ACTION ITEM: Using the records below, give again exactly the lines from the line that contains "9 lesmomenten: 3" through the line that contains "total: 2554.77 -> 2733.04", both ends included, and only those.

Stored data:
>>>

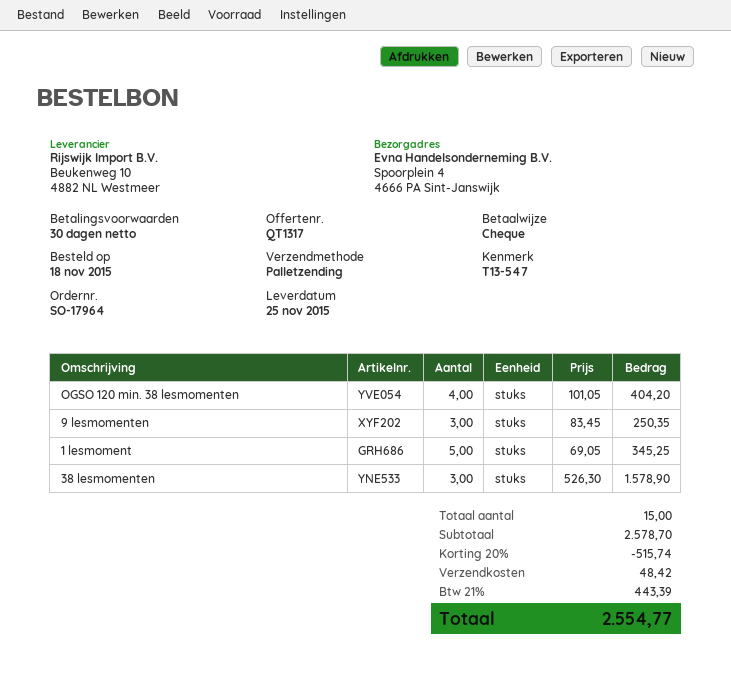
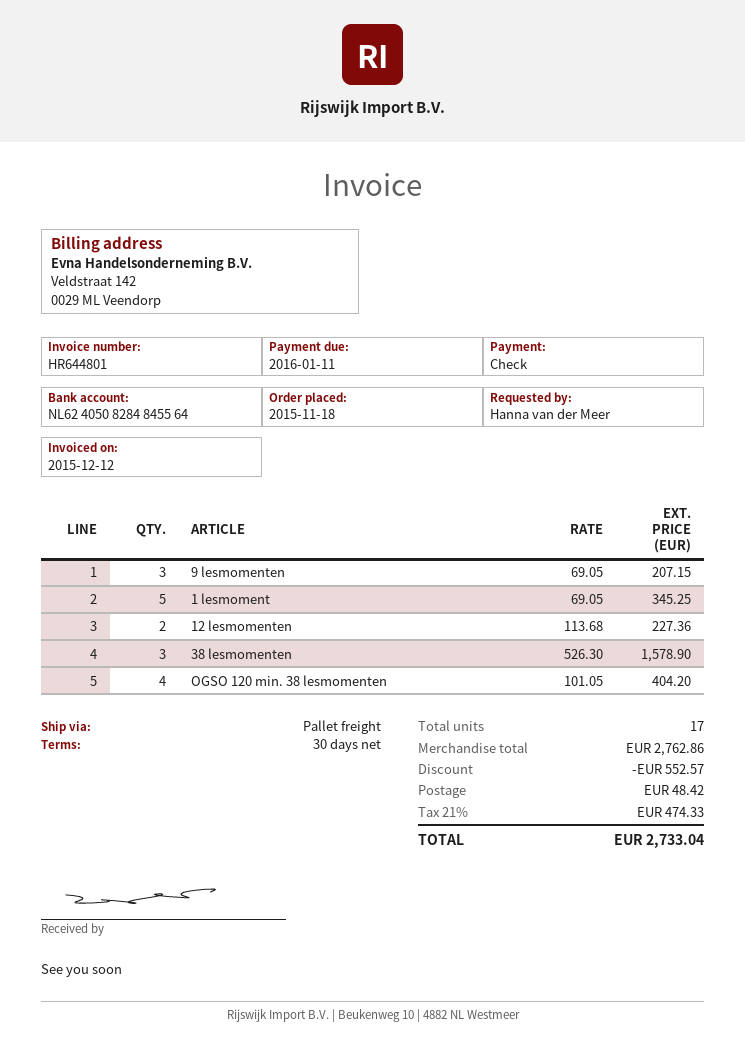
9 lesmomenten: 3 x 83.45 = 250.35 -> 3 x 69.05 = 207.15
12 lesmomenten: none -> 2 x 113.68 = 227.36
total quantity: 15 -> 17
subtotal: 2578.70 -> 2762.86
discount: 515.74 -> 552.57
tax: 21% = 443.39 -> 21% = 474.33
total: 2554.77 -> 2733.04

<<<
>>>

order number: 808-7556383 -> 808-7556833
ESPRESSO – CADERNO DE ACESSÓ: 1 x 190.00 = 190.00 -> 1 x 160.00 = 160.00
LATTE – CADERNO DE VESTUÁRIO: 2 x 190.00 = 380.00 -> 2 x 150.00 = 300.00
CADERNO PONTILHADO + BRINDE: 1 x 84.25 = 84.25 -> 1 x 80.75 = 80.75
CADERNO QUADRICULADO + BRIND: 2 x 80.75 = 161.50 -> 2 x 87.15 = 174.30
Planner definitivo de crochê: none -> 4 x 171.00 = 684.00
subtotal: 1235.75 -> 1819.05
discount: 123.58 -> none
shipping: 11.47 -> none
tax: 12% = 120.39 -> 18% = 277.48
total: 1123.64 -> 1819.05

<<<
>>>

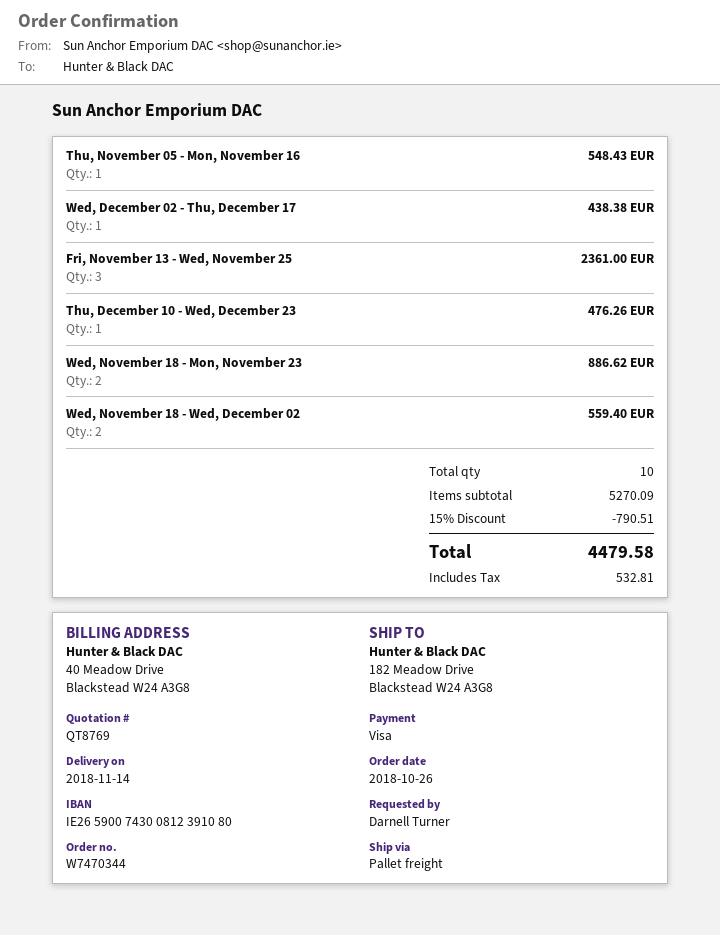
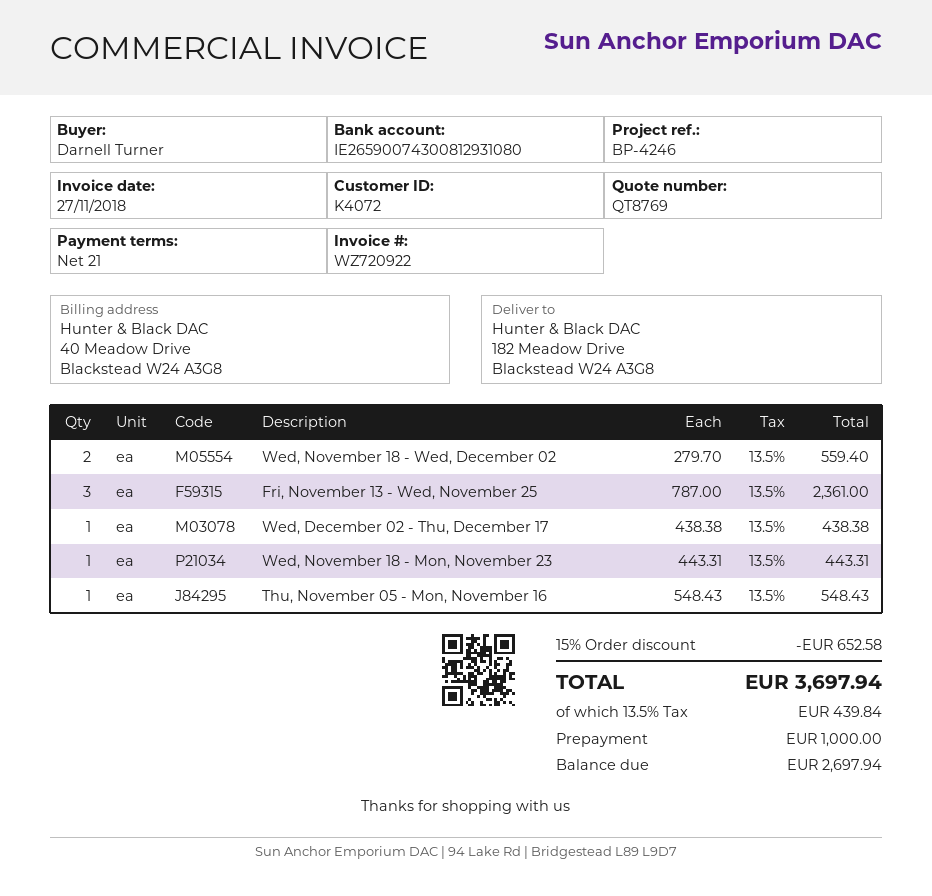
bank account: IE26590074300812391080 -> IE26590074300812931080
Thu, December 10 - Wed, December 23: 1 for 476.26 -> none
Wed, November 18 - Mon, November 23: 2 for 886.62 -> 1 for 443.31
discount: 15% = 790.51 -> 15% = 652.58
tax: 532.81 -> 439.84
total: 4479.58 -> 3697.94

<<<

WRITTEN SOLUTION:
9 lesmomenten: 3 x 83.45 = 250.35 -> 3 x 69.05 = 207.15
12 lesmomenten: none -> 2 x 113.68 = 227.36
total quantity: 15 -> 17
subtotal: 2578.70 -> 2762.86
discount: 515.74 -> 552.57
tax: 21% = 443.39 -> 21% = 474.33
total: 2554.77 -> 2733.04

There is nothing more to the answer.